Exercise brief: If a line of the data contains the word "font", it is counted; report how many such lines there are and nothing else.

Data:
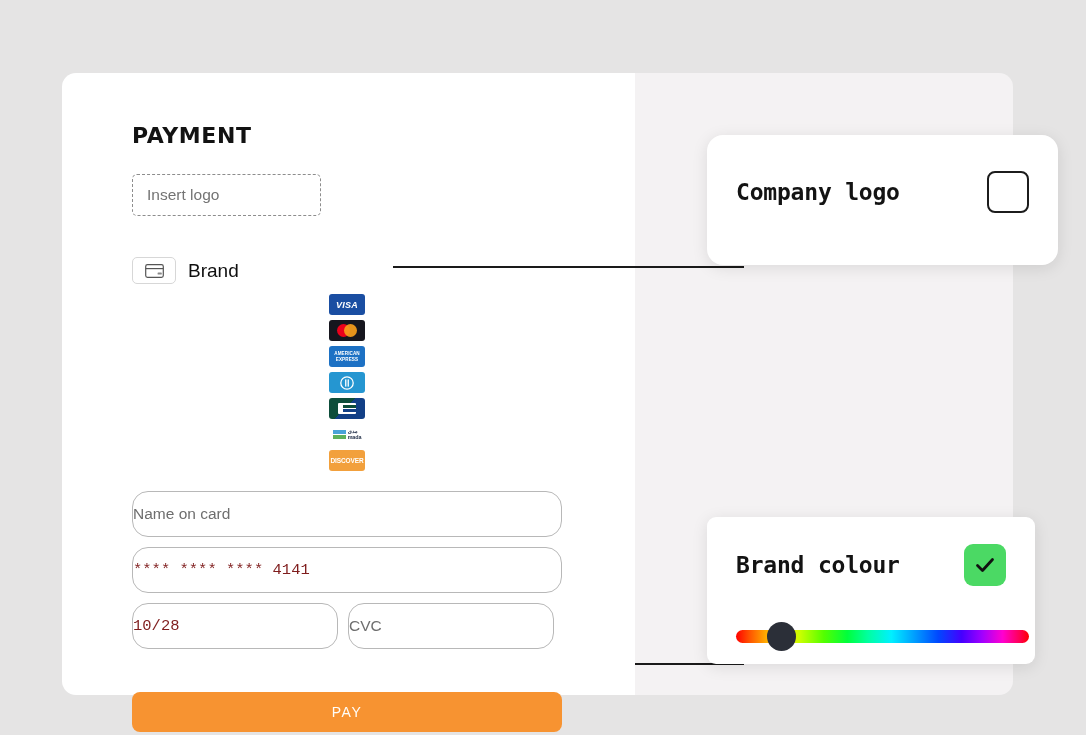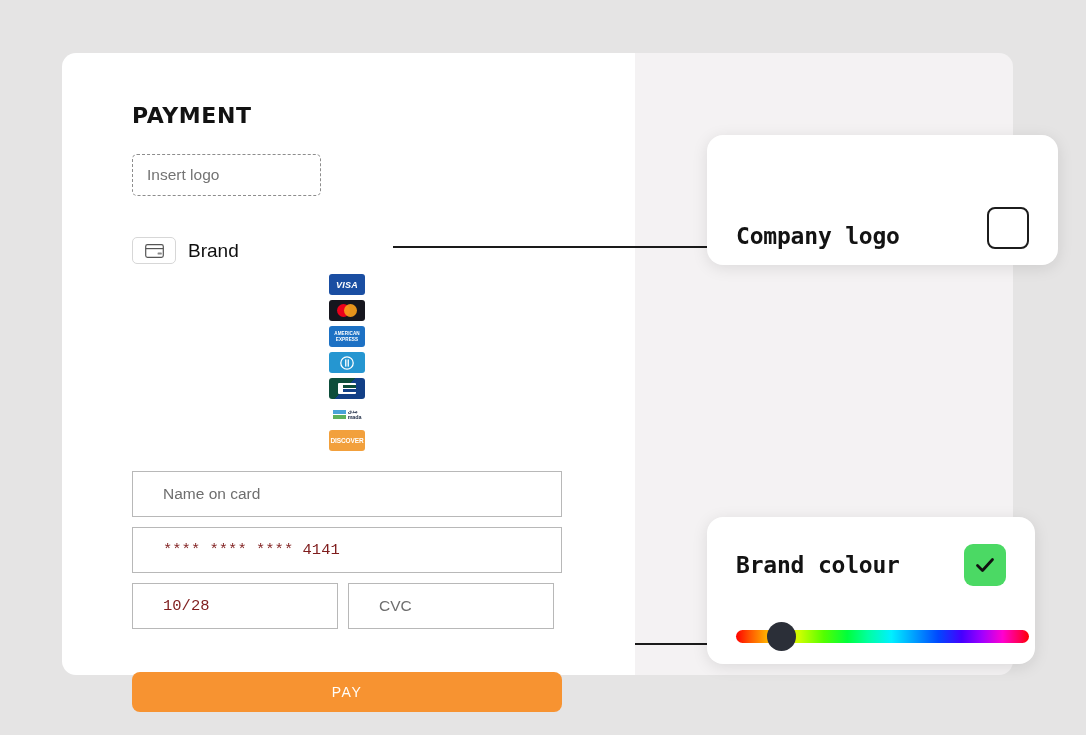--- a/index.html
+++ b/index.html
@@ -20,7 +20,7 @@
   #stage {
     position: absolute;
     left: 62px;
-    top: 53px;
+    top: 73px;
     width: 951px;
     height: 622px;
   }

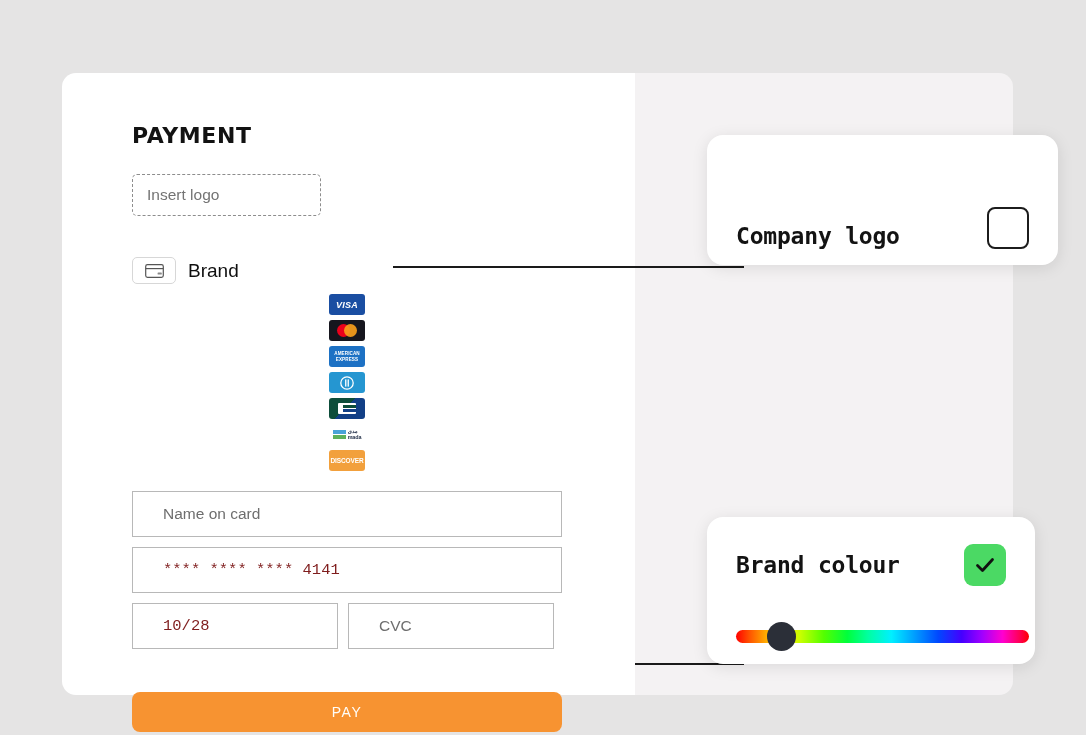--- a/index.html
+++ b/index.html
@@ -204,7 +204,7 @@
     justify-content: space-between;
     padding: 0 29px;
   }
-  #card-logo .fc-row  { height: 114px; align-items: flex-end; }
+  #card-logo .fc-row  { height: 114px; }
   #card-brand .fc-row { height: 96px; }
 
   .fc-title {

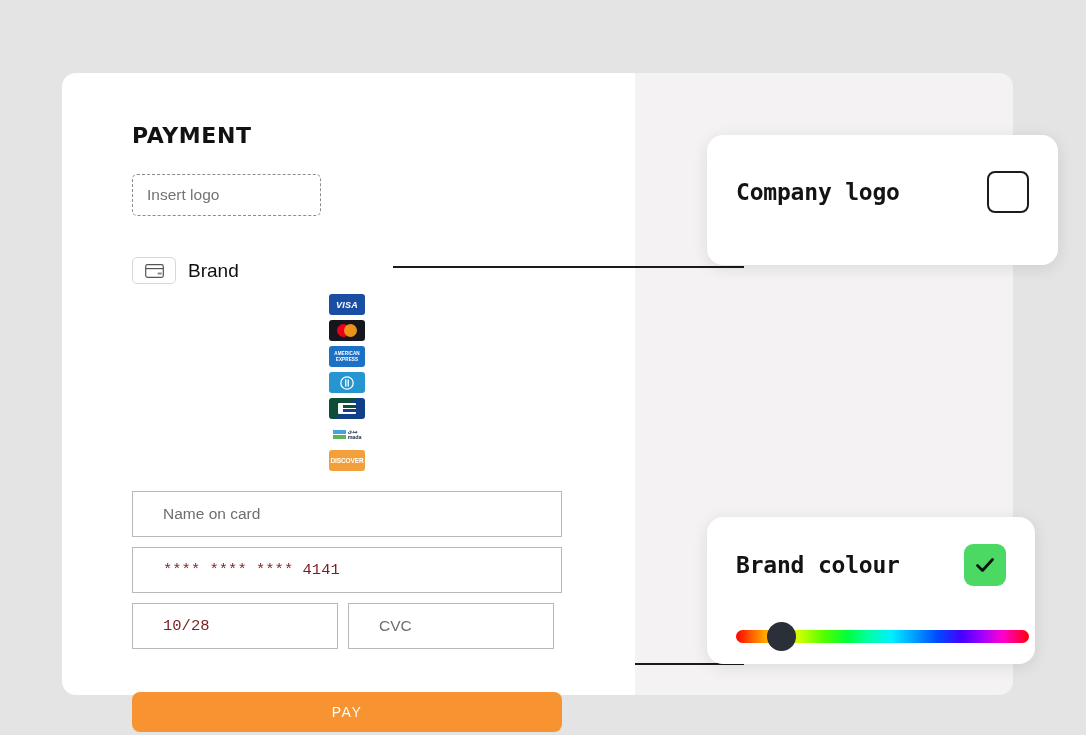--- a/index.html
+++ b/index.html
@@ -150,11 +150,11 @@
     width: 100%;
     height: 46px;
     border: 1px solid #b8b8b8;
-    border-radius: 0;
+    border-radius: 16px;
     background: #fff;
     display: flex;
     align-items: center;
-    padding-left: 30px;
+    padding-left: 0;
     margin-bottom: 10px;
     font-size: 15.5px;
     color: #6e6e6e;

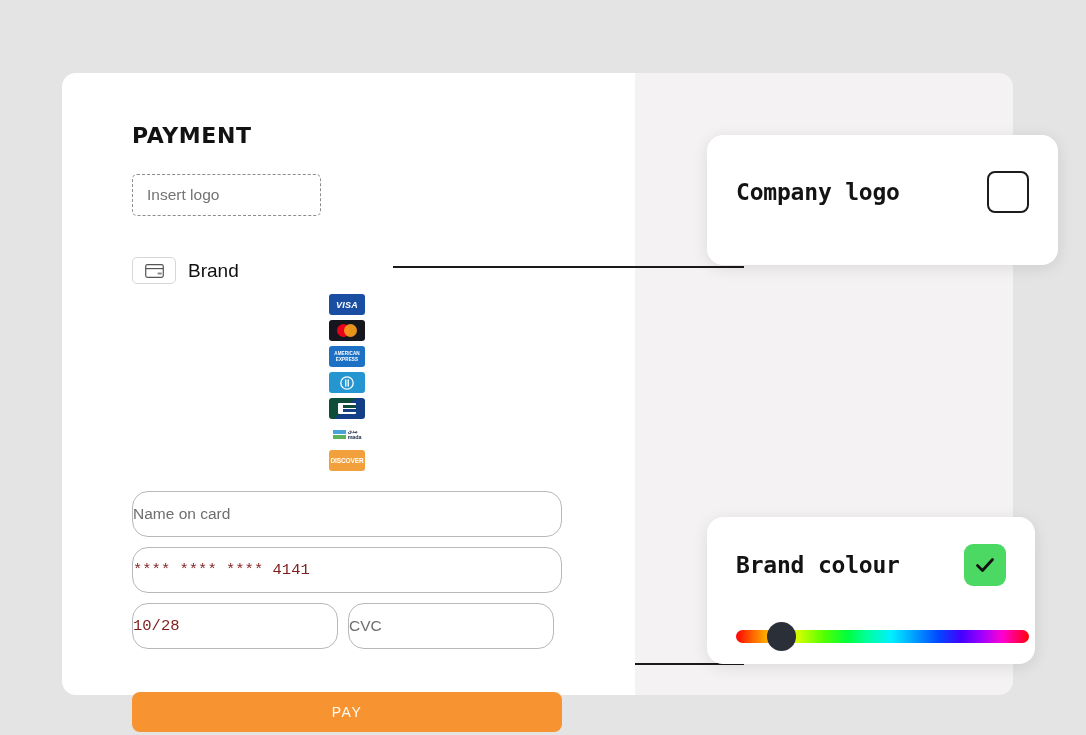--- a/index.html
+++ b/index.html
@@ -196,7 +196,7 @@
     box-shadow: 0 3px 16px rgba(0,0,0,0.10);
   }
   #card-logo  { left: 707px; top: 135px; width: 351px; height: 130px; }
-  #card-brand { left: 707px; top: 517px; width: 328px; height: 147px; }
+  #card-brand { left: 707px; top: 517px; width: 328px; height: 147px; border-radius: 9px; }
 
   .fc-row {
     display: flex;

* * *

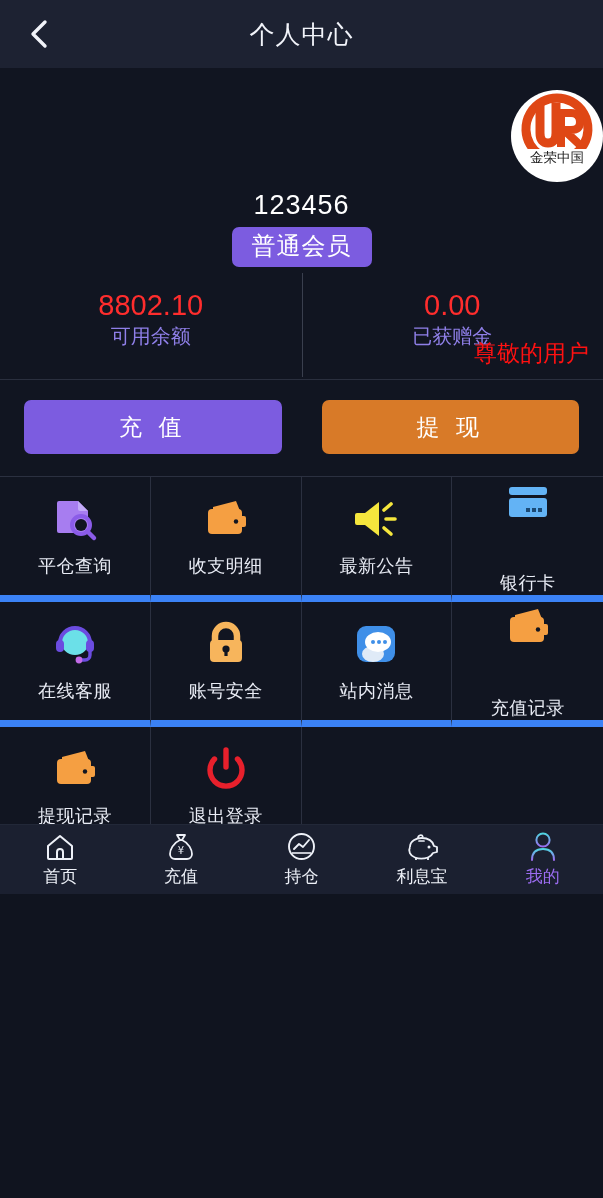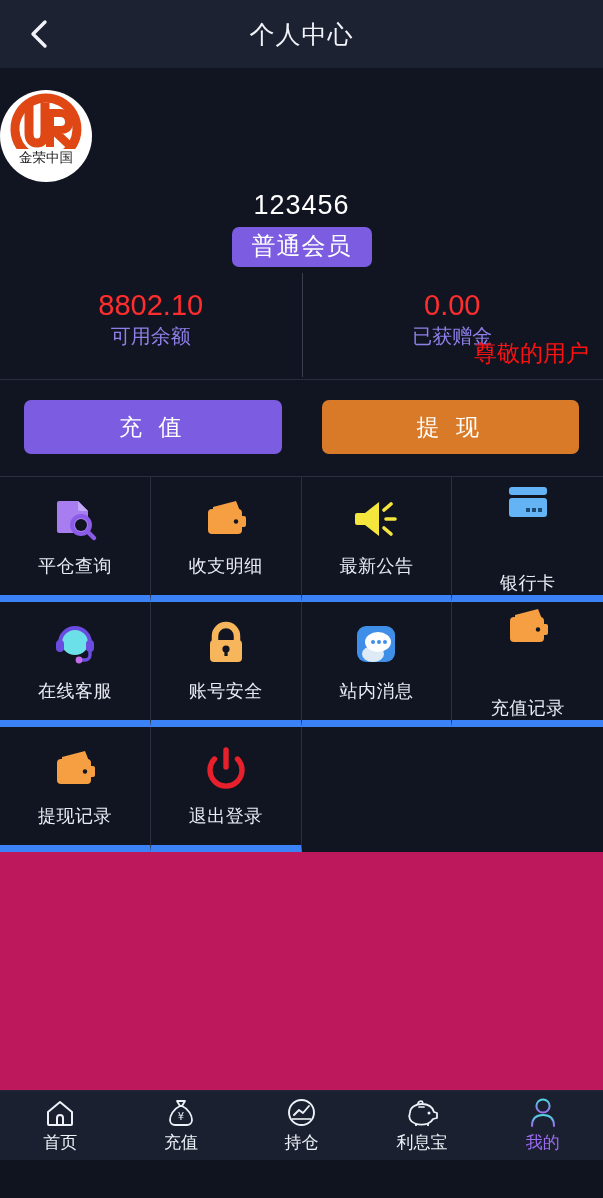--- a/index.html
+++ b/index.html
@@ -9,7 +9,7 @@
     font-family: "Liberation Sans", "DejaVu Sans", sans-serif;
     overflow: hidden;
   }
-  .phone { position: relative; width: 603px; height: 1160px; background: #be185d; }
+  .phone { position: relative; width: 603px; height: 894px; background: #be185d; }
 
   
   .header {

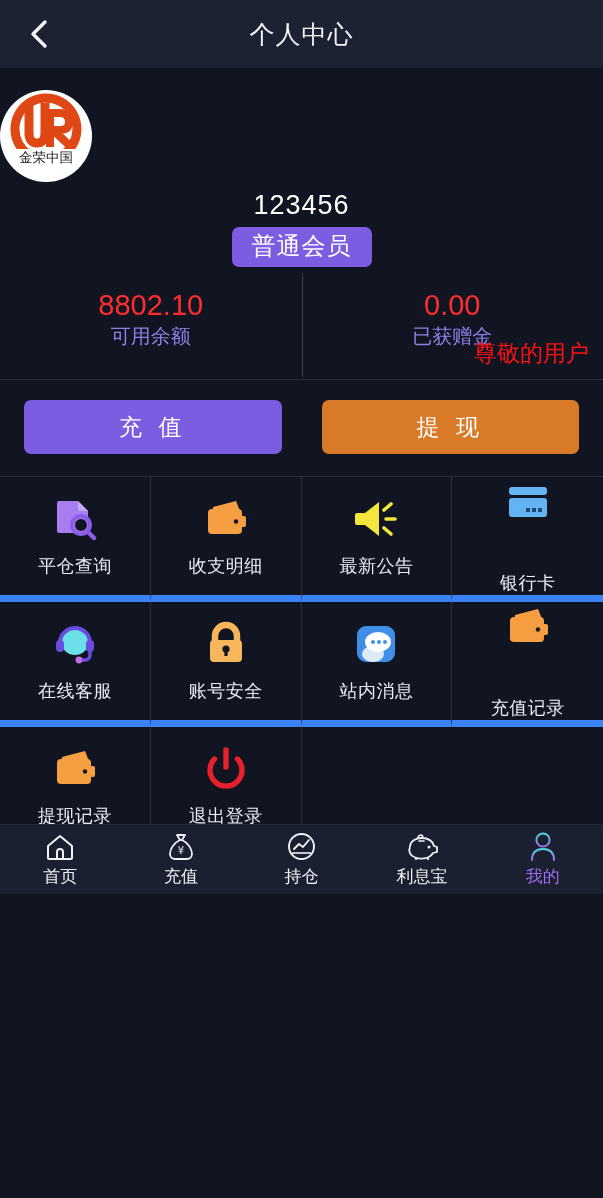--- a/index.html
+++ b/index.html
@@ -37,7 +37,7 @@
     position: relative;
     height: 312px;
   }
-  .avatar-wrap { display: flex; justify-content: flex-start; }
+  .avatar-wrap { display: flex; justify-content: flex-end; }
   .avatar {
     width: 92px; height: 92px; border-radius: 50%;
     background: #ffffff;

...

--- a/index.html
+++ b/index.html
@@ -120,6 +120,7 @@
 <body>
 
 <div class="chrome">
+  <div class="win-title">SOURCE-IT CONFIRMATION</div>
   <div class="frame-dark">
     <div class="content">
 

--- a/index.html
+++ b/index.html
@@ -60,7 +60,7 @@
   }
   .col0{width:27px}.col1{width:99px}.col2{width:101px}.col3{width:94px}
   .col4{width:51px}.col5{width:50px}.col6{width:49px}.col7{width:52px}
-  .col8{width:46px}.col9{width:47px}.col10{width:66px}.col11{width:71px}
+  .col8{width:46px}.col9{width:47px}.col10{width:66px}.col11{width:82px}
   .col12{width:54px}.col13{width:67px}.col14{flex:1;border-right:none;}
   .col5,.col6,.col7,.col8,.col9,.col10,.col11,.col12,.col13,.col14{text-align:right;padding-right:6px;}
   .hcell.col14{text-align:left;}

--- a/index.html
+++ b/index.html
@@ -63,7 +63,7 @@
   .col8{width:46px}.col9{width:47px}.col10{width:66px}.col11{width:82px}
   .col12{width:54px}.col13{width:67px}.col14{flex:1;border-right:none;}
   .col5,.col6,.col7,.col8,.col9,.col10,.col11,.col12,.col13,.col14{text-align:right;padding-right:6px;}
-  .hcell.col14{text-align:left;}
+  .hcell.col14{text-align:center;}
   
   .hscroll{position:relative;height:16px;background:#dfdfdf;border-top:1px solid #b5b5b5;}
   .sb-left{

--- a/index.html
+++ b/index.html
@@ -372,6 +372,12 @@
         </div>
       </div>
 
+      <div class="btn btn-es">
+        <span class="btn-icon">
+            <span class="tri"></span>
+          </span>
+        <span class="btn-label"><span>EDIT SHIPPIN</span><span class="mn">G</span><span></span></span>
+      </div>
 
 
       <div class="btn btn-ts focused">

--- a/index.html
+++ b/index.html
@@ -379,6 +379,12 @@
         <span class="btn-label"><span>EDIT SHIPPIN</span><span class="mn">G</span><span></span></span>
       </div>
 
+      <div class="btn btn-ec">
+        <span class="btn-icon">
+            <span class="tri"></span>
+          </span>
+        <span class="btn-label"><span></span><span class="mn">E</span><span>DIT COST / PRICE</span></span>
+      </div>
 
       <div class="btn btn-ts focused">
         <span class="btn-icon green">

Response to the task: 2